## Provided entries
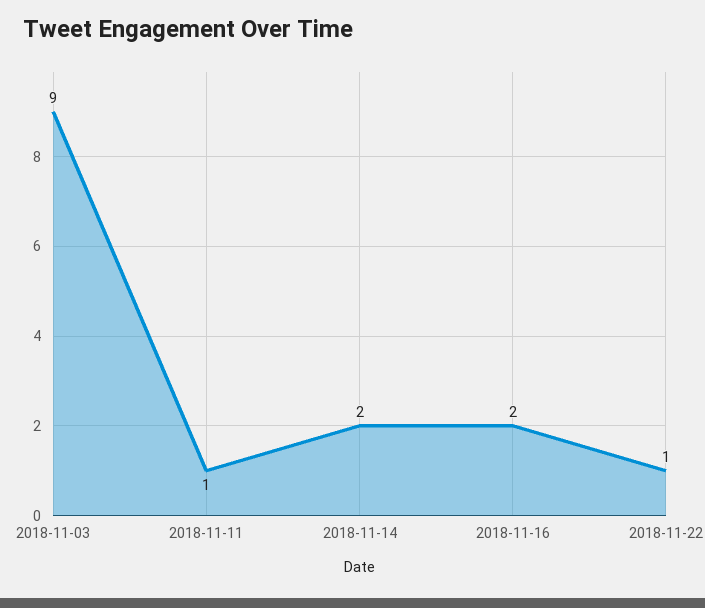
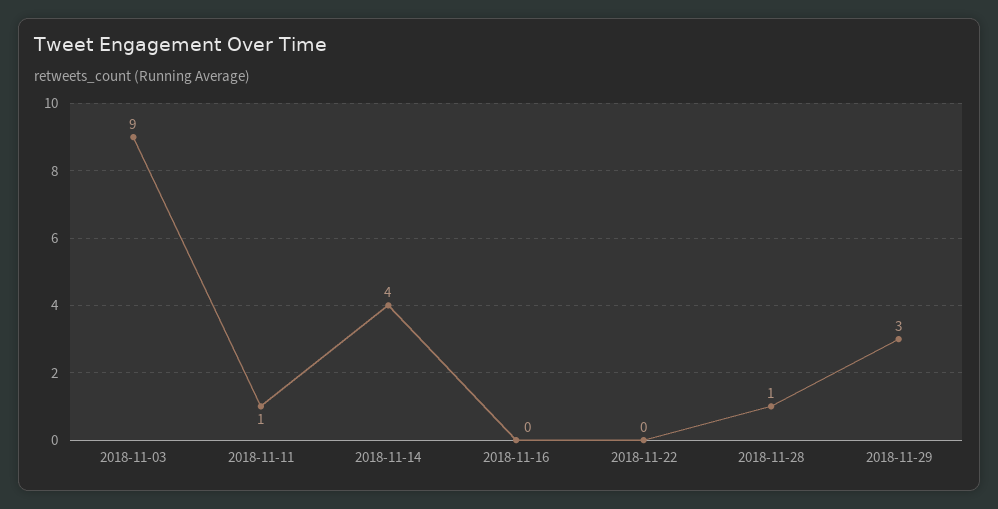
2018-11-14: 2 -> 4
2018-11-16: 2 -> 0
2018-11-22: 1 -> 0
2018-11-28: none -> 1
2018-11-29: none -> 3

## Exercise goal
Each record is to be written out exactly. No picture goes in.

## Result below
2018-11-14: 2 -> 4
2018-11-16: 2 -> 0
2018-11-22: 1 -> 0
2018-11-28: none -> 1
2018-11-29: none -> 3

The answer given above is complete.